Efficacy risk: Phase 2-to-Phase 3 attrition in MASH is real. Larger, less-controlled Phase 3 populations regularly show smaller effect sizes than tightly run Phase 2b trials, and the placebo histology response in MASH runs 10-20%, which has killed multiple programs. In cirrhosis, the histology endpoint has failed for pegbelfermin, selonsertib, simtuzumab, cenicriviroc, and others; fibrosis regression in F4 is biologically harder because the collagen matrix is more crosslinked and less plastic [8][15]. Competitive risk (the dominant concern post-approval landscape shift): semaglutide 2.4mg achieved 37% fibrosis improvement vs 22.5% placebo in ESSENCE and is FDA-approved for F2/F3 MASH as of August 2025 [11], and tirzepatide hit 51% fibrosis improvement and up to 73% MASH resolution at the 15mg dose in SYNERGY-NASH Phase 2 [12] with a likely Phase 3 readout pathway behind it. A physician already prescribing a GLP-1 for obesity in a MASH patient has limited incremental reason to add a weekly SC FGF21 injection unless EFX shows clearly superior fibrosis benefit, additivity, or value in GLP-1 failures.
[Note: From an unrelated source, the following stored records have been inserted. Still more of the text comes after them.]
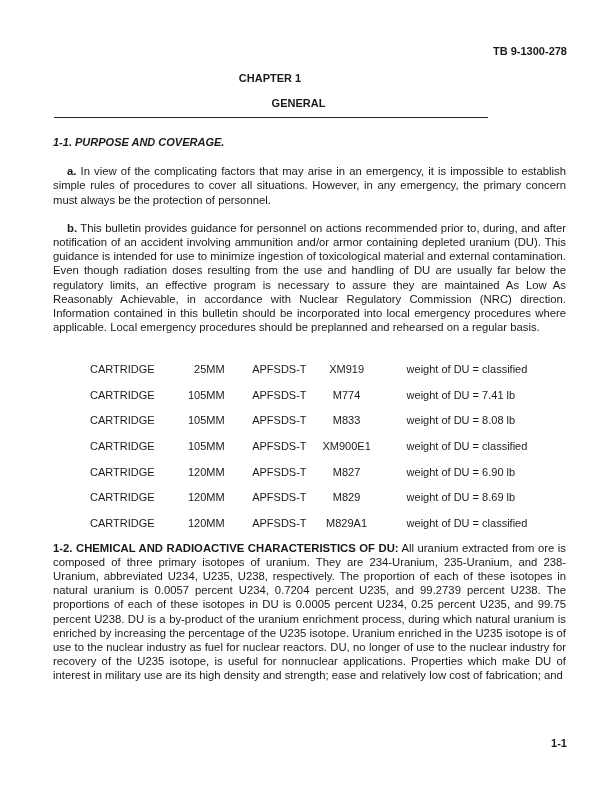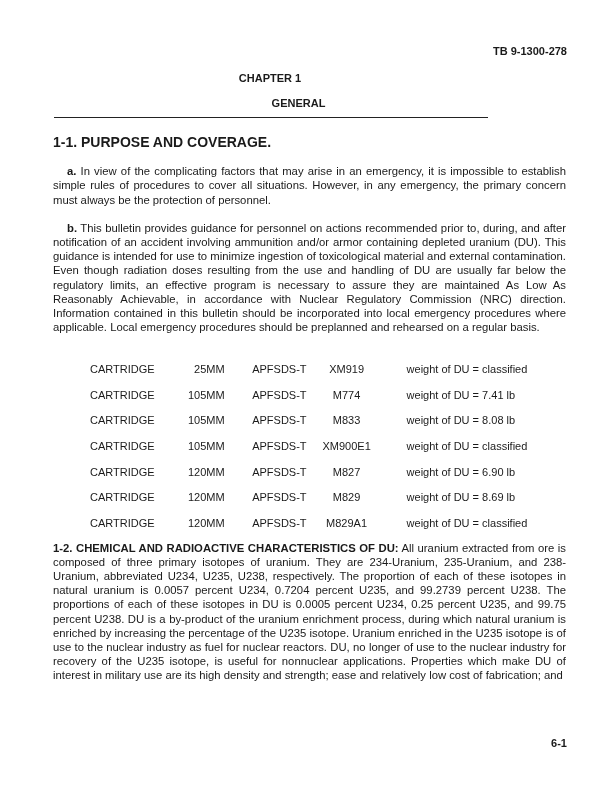--- a/index.html
+++ b/index.html
@@ -7,21 +7,21 @@
     width: 611px; height: 792px; position: relative; overflow: hidden;
     font-family: "Liberation Sans", "DejaVu Sans", sans-serif;
     color: #1a1a1a; font-size: 11.3px; line-height: 14.2px;
   }
   .docid { position: absolute; top: 44px; right: 44px; font-weight: bold; font-size: 11px; text-align: center; }
   .chapter { position: absolute; top: 71px; left: 0; width: 540px; text-align: center; font-weight: bold; font-size: 11px; }
   .general { position: absolute; top: 96px; left: 0; width: 597px; text-align: center; font-weight: bold; font-size: 11px; }
   .rule { position: absolute; top: 117px; left: 53px; width: 435px; height: 0; border-top: 1.6px solid #222; width: 435px; }
   .rule { width: 434px; left: 54px; right: auto; }
   .content { position: absolute; left: 53px; top: 135px; width: 513px; }
-  h2.sec { margin: 0; font-size: 14px; font-weight: bold; }
+  h2.sec { margin: 0; font-size: 11px; font-weight: bold; font-style: italic; }
   p.para { margin: 0; text-indent: 14px; text-align: justify; }
   .lbl { font-weight: bold; }
   .gap1 { height: 15px; }
   .gap2 { height: 14px; }
   table.ammo { border-collapse: collapse; margin-left: 37px; margin-top: 8px; font-size: 11px; }
   table.ammo td { padding: 0; height: 25.6px; vertical-align: middle; white-space: nowrap; }
   td.c1 { width: 64px; }
   td.c2 { width: 70px; text-align: right; }
   td.c3 { width: 82px; text-align: right; }
   td.c4 { width: 80px; text-align: center; }
@@ -95,13 +95,13 @@
         <td class="c3">APFSDS-T</td>
         <td class="c4">M829A1</td>
         <td class="c5">weight of DU = classified</td>
       </tr>
     </tbody>
   </table>
 
   <p class="sec12"><span class="lbl">1-2. CHEMICAL AND RADIOACTIVE CHARACTERISTICS OF DU:</span> <span>All uranium extracted from ore is composed of three primary isotopes of uranium. They are 234-Uranium, 235-Uranium, and 238-Uranium, abbreviated U234, U235, U238, respectively. The proportion of each of these isotopes in natural uranium is 0.0057 percent U234, 0.7204 percent U235, and 99.2739 percent U238. The proportions of each of these isotopes in DU is 0.0005 percent U234, 0.25 percent U235, and 99.75 percent U238. DU is a by-product of the uranium enrichment process, during which natural uranium is enriched by increasing the percentage of the U235 isotope. Uranium enriched in the U235 isotope is of use to the nuclear industry as fuel for nuclear reactors. DU, no longer of use to the nuclear industry for recovery of the U235 isotope, is useful for nonnuclear applications. Properties which make DU of interest in military use are its high density and strength; ease and relatively low cost of fabrication; and</span></p>
 </div>
 
-<div class="pageno">6-1</div>
+<div class="pageno">1-1</div>
 
 </body></html>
Akero/Novo has not publicly outlined a combination strategy, which is the most obvious commercial defense and may be the strategic logic of Novo's acquisition: pair EFX with semaglutide in the franchise. Safety risk: FGF21 analogs have shown injection site reactions, GI effects, and signals worth tracking in bone metabolism and IGF-1 elevation. Long-term safety in patients dosed continuously for years is unproven. Phase 2 safety database has been relatively clean, but Phase 3 exposure adds a zero to patient-year counts and is where rare on-target findings tend to surface. Execution risk: Running three concurrent Phase 3 trials totaling over 4,500 patients is operationally demanding. The outcomes trial will need 4-5+ years of event accrual. Enrollment now competes with real-world resmetirom and semaglutide prescribing in the eligible population. Financing risk is now moot: pre-acquisition Akero held ~$1.086B cash (June 30, 2025) with runway guided into 2028 [9], and post-close the program is funded directly off Novo's balance sheet. The investor-relevant residual is the CVR - $6/share contingent on cirrhosis approval, which is binary on SYNCHRONY Outcomes and a regulatory decision likely 5+ years out.

Signal, not noise. EFX is the highest-probability second entrant into the MASH market on injectable mechanism, and its Phase 2 data is the strongest in the FGF21 class to date. The M&A optionality previously priced into Akero has resolved - Novo Nordisk closed the acquisition in December 2025 at $54/share cash + $6 CVR [10], so the remaining investor exposure for non-Akero holders is via Novo Nordisk ($NVO) and via the CVR for legacy Akero holders. The specific data point that would change the read: SYNCHRONY Histology Week 52 readout. Watch for ≥1-stage fibrosis improvement above ~35% in pooled EFX arms - that would beat resmetirom's MAESTRO-NASH numbers and approach semaglutide's ESSENCE Phase 3 numbers, establishing EFX as best-in-class injectable for non-cirrhotic patients. If the rate lands in the 20-25% range, EFX becomes a second-line option behind semaglutide+resmetirom and the cirrhosis indication becomes the entire franchise (and the CVR's only realistic path to payout). The strategic rationale for Novo is likely the combination thesis: pair EFX with semaglutide for additive or complementary mechanism in the MASH/obesity franchise, which would also be the only commercially robust defense against tirzepatide. Check back: H1 2026 for SYNCHRONY Real-World readout (safety and real-world exposure, will move first); H1 2027 for SYNCHRONY Histology (the registration-enabling readout). Novo's quarterly reporting and any combination-trial disclosures are now the cadence-keepers rather than Akero standalone filings.